After almost three years of working on my current trilogy, The Lost Skills, I’ve come to the conclusion everyone should, in their lifetime, write a book. There is so much I have learned from just plopping down at my computer and writing that I feel everyone could benefit from the endeavor. My reason? To learn the art of discipline.
Today people have no attention span, no determination, no commitment, no “I’m going to stick with this until the bitter end no matter what.” They have no grit (if you’ve never watched the absolutely wonderful Ted Talk by Angela Lee Duckworth, you are missing out.) I actually encountered someone in one of my writing groups who flat out told me I should not be writing a book because I said I needed discipline and commitment while writing.
I don’t know about everyone else, but after a long day’s work, it takes a lot of discipline to sit down at my computer and work on a series I’ve been working on for years. There have been times I’ve wanted to give up because I lost faith in the process, or just thought no one would like it, or countless other doubts that pop into an author’s head. I’ve battled against dropping the project to chase after some shiny new project idea because I don’t want to be someone who never finishes a project. There are many people who just start projects and don’t commit to them. I’m guilty of a few projects dying off. This is when the faith and love of the project kicks in. It’s the other side which gets you through the hard bits, as well as the mindset of working toward a big goal.

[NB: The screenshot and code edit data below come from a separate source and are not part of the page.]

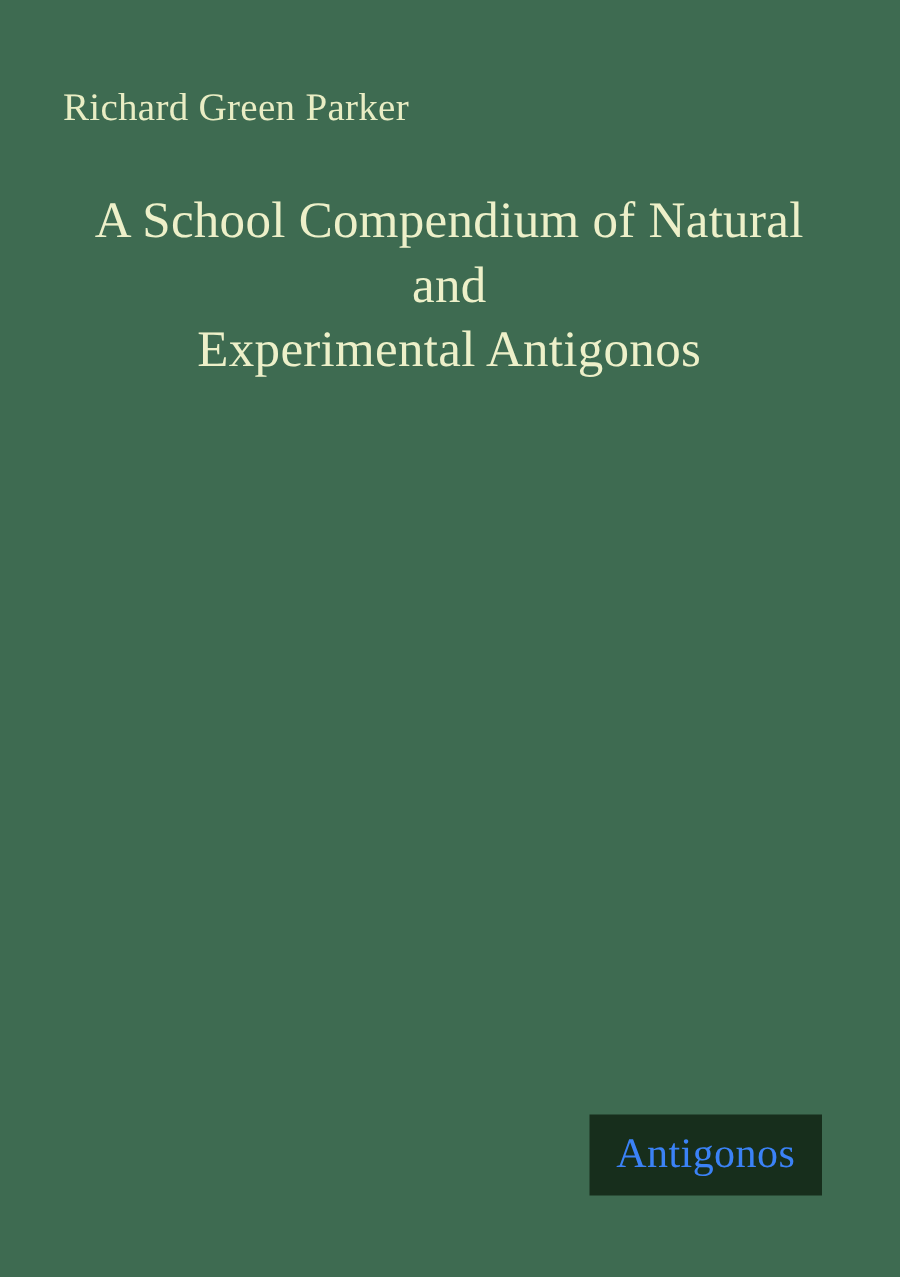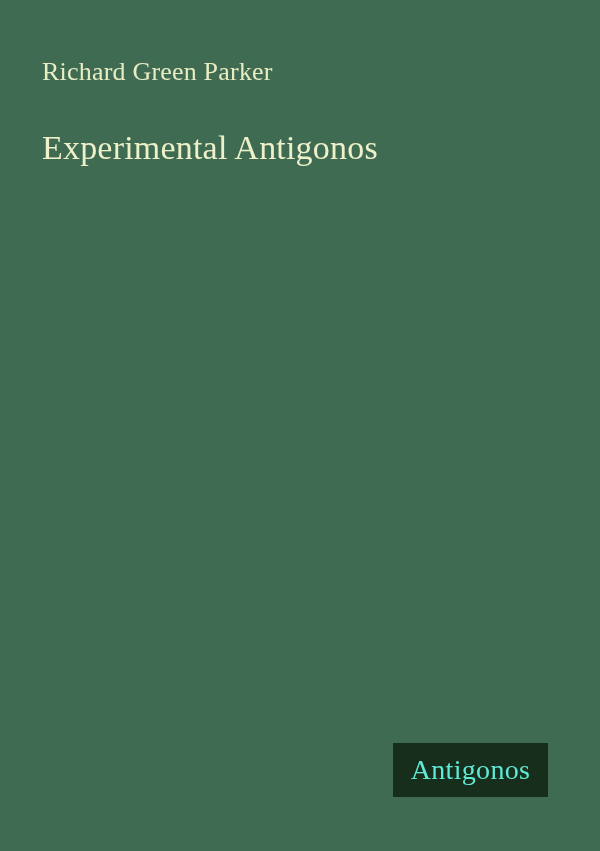--- a/index.html
+++ b/index.html
@@ -17,6 +17,7 @@
     width: 600px;
     height: 851px;
     background: #3e6b51;
+    text-align: center;
   }
   .author {
     position: absolute;

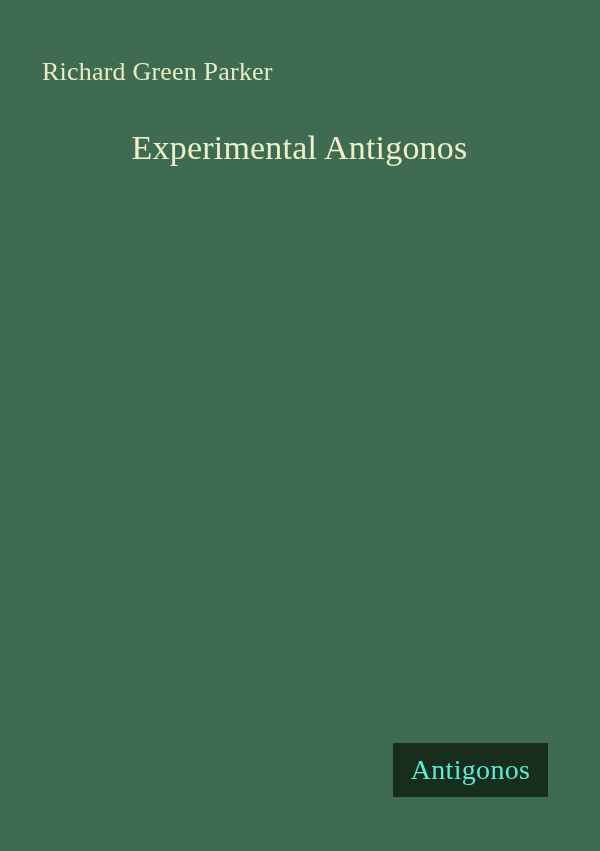--- a/index.html
+++ b/index.html
@@ -67,6 +67,7 @@
   <div class="author">Richard Green Parker</div>
 
   <h1 class="title">
+    <span class="line">A School Compendium of Natural and</span>
     <span class="line">Experimental Antigonos</span>
   </h1>
 

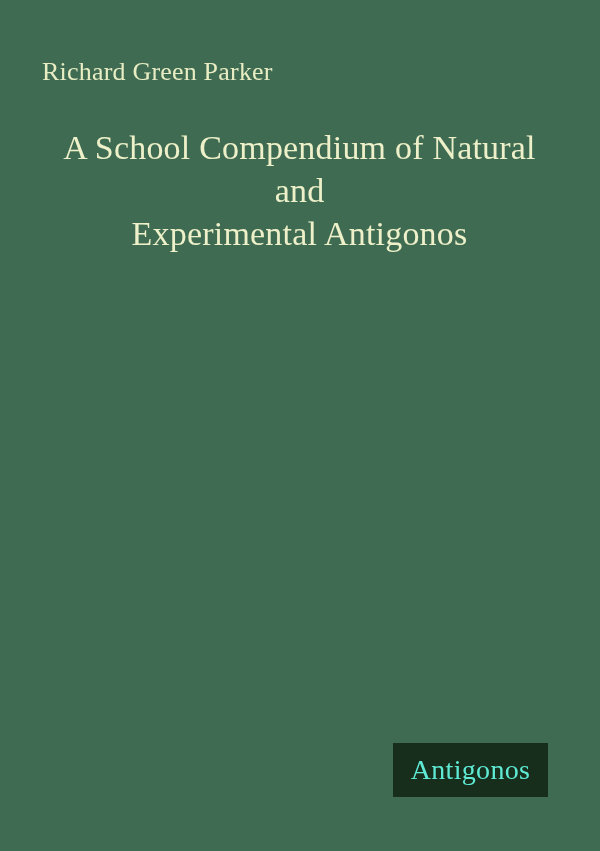--- a/index.html
+++ b/index.html
@@ -56,7 +56,7 @@
   }
   .publisher span {
     font-size: 28px;
-    color: #5eead4;
+    color: #3b82f6;
     letter-spacing: 0.3px;
   }
 </style>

Let’s all be honest here for a second. I love just coming home and watching Netflix when I’ve had a rough day. Who doesn’t? Occasionally I do indulge in this, I won’t lie, but it’s only through a writing habit I’ve developed (with a lot of discipline) that allows me to make progress on my trilogy. I am almost done with all three books, which would never have happened if I wouldn’t have committed to my books. I have finally decided, (under my own feelings of accomplishment), I am going to finish this trilogy and publish it in 2017. I’ve made a goal, and I’ve set a plan in motion.
Anyone who thinks writing a book is going to be easy and will not take determination, has not been on the journey long enough to encounter the moment when self doubt kicks in. This happens to every creative. A painter, an animator, a fine artist, a writer, a craftsman…. It doesn’t matter if you’ve been at it for years, are a professional, or just are starting out. Every single person deals with self doubt. The inner demon, the inner critic, the voice inside your head which makes you feel like complete and total shit. That stage of the project where you’re looking at the mess you’re in and you don’t know how anything good can come from it.
It’s these struggles, I strongly believe everyone needs to experience in their lifetime.
And battle against.
I have never had a more difficult time accomplishing a project than I have while writing a trilogy. I’m a creative at the core, so I’ve had my fair share of short term projects and long term projects. Never have I had to believe in a project for over three years though. I’ve had to battle with my own self doubt, as well as the doubts of others. I’ve had to deal with criticism, both my own, and the opinions of others. I’ve stopped writing for a good chunk of it because someone made me lose the faith and drive I had inside my self.
Please do not let the happen to you, or if it does, take some time to access this part of yourself you’re debating on giving up.
For some reason, I just can’t stop writing this book. I can’t give it up. There’s some inner drive drawing me back to it. Through my experience, this usually means something pretty special.
When I was growing up, I would get super attached to characters in books. They were my friends. I strongly believe it’s from these characters, and lives the led, that I was able to grasp who I was as a person. Who I wanted to be, and how valiant and noble people could be in their actions. And while I will never be able to wield a sword and storm a castle, or head into battle against an enemy who also has reasons for what they’re doing, with writing and storytelling, I am able to do so.
Finally, I’ve given into myself. If this is something so critical to who I am, then I need to tackle this project with the commitment it deserves.
And here’s the point: If there’s some piece of you know is the core of who you are and you’re not disciplined enough to follow it—-you’re letting yourself down. Maybe it’s not writing a book. Maybe it’s creating a film or walking a 1,000 miles. Maybe it’s sitting down every day and drawing one subject a day.
I want everyone to experience what I have while writing a book. All of it. Everything that comes with years of work.
- The moment you first have the idea
- The moment you fail
- The first time you doubt yourself
- The first time someone doubts you
- The time you fought to make it a reality
And most importantly, experiencing the commitment of sticking it to the end, and the discipline needed to act upon it.